In [2]:
# setup
import pathlib
base_dir = pathlib.Path("/Users/eyubogln/.meerkat/datasets/rfw/")

# Auditing Machine Learning Models with Meerkat 


In this demo, we’ll be using the Racial Faces in the Wild (RFW) dataset to audit AWS’s FaceCompare API. We provide predictions from the API on this dataset. Your task is to analyze model performance on this dataset and identify slices where the model is performing particularly poorly or particularly well.

In order to audit the API, we’ll be using a tool we’re developing that helps data scientists help wrangle and analyze unstructured data: it’s called [Meerkat](https://meerkat.readthedocs.io/en/latest/guide/guide.html).
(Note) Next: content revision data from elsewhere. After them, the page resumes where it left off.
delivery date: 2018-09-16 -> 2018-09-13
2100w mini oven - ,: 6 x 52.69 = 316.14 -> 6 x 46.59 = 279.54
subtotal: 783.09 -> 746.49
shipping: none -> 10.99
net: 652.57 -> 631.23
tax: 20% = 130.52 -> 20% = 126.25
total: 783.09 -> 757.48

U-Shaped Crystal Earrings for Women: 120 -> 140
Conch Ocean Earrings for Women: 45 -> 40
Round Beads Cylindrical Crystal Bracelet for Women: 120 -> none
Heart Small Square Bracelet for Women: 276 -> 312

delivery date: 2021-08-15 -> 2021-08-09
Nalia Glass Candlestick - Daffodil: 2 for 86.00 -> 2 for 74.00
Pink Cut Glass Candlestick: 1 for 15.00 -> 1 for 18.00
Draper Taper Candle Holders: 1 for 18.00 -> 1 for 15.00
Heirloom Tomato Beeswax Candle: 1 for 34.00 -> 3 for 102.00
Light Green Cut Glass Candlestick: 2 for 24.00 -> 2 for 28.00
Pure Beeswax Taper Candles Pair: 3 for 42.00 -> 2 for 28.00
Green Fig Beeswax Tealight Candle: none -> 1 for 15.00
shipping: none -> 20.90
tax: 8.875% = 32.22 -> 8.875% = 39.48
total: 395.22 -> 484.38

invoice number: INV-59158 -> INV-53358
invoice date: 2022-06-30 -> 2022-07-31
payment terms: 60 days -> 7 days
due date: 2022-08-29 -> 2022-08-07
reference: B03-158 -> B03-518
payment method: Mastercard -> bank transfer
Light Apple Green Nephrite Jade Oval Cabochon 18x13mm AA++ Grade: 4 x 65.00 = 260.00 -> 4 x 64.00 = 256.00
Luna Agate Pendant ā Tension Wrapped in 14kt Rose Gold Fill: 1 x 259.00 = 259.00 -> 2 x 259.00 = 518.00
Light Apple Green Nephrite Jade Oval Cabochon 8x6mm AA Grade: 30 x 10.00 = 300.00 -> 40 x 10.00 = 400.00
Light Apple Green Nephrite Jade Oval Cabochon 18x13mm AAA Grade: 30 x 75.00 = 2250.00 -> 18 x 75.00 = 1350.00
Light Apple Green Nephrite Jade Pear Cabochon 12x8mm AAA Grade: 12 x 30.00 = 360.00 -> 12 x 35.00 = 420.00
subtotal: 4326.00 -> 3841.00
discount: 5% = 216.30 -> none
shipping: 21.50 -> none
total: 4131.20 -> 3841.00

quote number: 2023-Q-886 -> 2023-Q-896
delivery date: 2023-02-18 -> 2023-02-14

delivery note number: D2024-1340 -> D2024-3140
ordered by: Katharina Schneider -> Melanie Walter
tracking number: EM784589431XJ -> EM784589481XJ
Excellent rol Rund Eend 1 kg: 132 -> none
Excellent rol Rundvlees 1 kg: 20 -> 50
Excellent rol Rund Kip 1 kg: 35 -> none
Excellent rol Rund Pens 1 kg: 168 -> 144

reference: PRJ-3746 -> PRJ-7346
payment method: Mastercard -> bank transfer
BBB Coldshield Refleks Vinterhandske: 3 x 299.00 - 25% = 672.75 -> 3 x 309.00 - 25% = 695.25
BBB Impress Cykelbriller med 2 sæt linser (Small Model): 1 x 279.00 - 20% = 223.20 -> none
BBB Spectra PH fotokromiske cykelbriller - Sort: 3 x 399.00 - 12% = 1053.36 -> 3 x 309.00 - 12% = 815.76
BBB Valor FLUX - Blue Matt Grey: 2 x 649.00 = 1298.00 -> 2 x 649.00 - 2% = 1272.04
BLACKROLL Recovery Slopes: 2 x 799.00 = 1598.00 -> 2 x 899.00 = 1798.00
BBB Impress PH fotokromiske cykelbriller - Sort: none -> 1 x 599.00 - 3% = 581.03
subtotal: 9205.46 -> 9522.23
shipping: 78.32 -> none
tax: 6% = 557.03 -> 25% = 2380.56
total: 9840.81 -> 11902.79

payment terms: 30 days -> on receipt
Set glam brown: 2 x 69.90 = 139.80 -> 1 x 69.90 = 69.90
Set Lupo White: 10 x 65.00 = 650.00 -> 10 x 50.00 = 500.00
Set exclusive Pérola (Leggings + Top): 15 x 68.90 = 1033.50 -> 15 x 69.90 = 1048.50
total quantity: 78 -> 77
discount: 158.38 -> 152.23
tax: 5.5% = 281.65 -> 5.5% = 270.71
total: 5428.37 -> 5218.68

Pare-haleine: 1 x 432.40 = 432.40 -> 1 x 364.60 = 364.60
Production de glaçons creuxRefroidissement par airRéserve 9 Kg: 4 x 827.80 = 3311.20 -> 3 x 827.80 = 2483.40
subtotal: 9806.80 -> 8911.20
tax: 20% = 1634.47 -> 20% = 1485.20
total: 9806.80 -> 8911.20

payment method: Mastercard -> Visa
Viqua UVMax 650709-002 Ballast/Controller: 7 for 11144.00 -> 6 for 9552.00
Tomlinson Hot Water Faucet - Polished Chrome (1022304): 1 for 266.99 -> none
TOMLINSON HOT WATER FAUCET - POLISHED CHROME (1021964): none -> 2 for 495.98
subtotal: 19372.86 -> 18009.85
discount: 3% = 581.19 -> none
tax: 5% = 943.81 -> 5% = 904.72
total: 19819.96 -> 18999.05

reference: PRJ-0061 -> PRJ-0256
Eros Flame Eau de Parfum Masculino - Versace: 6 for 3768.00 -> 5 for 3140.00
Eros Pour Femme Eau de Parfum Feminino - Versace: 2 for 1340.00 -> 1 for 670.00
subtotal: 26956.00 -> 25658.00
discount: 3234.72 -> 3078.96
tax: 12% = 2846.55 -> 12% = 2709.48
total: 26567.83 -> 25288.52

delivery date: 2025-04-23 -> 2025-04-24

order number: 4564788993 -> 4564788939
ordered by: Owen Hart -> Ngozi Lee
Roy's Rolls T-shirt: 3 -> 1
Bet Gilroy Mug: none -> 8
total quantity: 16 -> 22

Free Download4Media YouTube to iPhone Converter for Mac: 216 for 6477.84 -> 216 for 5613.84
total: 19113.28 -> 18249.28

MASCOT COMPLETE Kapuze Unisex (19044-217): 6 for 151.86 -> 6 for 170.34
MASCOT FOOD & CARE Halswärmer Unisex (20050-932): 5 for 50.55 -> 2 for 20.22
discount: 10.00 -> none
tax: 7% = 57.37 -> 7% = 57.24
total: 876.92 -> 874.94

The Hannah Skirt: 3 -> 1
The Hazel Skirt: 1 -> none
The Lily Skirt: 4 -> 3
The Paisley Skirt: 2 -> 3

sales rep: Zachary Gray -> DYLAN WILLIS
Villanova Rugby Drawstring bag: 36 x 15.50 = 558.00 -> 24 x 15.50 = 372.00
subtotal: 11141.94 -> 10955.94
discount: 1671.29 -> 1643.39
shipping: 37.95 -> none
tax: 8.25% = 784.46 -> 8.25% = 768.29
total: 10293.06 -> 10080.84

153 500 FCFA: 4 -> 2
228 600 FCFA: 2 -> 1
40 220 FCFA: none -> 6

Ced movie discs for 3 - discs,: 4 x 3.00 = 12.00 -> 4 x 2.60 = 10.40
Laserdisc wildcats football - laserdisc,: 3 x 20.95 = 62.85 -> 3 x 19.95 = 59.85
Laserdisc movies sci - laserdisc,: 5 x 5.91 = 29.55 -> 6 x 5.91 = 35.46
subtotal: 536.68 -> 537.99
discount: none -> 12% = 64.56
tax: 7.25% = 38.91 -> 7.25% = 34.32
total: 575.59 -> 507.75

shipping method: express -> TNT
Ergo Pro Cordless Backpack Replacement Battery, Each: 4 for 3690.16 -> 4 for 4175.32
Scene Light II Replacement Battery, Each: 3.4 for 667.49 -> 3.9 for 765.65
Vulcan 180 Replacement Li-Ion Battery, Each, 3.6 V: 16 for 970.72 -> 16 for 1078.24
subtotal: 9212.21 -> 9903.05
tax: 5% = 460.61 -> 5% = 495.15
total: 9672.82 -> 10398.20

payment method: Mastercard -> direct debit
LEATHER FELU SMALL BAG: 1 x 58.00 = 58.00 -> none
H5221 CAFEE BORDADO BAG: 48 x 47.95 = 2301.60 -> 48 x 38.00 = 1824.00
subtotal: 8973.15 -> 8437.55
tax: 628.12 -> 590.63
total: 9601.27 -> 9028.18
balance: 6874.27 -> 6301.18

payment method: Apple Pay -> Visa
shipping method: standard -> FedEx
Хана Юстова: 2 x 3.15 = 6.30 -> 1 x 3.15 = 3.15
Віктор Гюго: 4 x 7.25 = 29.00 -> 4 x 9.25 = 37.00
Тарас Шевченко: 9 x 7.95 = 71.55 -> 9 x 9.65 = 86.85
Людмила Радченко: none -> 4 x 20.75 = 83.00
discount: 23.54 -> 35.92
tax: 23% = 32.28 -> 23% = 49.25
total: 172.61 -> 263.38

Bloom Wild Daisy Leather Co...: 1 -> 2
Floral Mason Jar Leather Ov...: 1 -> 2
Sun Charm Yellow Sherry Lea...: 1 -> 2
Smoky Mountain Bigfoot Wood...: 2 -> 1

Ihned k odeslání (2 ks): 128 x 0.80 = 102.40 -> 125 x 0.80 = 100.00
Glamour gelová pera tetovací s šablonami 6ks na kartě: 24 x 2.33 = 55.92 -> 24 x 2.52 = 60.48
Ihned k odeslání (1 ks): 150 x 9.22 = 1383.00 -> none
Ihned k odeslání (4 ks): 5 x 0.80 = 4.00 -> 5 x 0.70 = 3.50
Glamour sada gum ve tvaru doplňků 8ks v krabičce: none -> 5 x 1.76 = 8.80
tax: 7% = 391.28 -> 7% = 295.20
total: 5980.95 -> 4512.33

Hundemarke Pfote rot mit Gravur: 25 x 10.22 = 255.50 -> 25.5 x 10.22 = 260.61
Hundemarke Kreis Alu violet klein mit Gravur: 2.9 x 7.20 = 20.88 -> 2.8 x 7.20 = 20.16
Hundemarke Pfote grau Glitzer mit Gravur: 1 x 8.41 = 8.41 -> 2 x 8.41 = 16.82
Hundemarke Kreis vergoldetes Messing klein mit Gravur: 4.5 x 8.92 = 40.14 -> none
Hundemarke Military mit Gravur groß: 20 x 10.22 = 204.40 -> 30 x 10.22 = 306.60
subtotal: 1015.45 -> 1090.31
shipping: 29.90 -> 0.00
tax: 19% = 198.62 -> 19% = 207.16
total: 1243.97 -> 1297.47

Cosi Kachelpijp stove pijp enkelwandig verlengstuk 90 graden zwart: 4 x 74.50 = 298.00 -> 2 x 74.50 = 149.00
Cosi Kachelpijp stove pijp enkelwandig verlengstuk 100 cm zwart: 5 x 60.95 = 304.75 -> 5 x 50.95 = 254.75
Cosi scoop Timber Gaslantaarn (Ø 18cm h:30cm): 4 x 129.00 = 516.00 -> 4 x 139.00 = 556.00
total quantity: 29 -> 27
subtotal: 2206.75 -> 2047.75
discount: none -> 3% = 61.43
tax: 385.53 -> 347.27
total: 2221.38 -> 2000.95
Under the hood, it uses techniques like those described in [Domino](https://meerkat.readthedocs.io/en/latest/guide/guide.html) to identifying underperforming populations in machine learning datasets.

So, let’s import the Python package and get started!

In [3]:
import meerkat as mk

## Loading Data

Meerkat provides a [registry](https://meerkat.readthedocs.io/en/dev/datasets/datasets.html) of commonly used datasets, like RFW, which allows us to load the data into memory with one line of code.  We can then merge the dataset with a CSV containing the model predictions. 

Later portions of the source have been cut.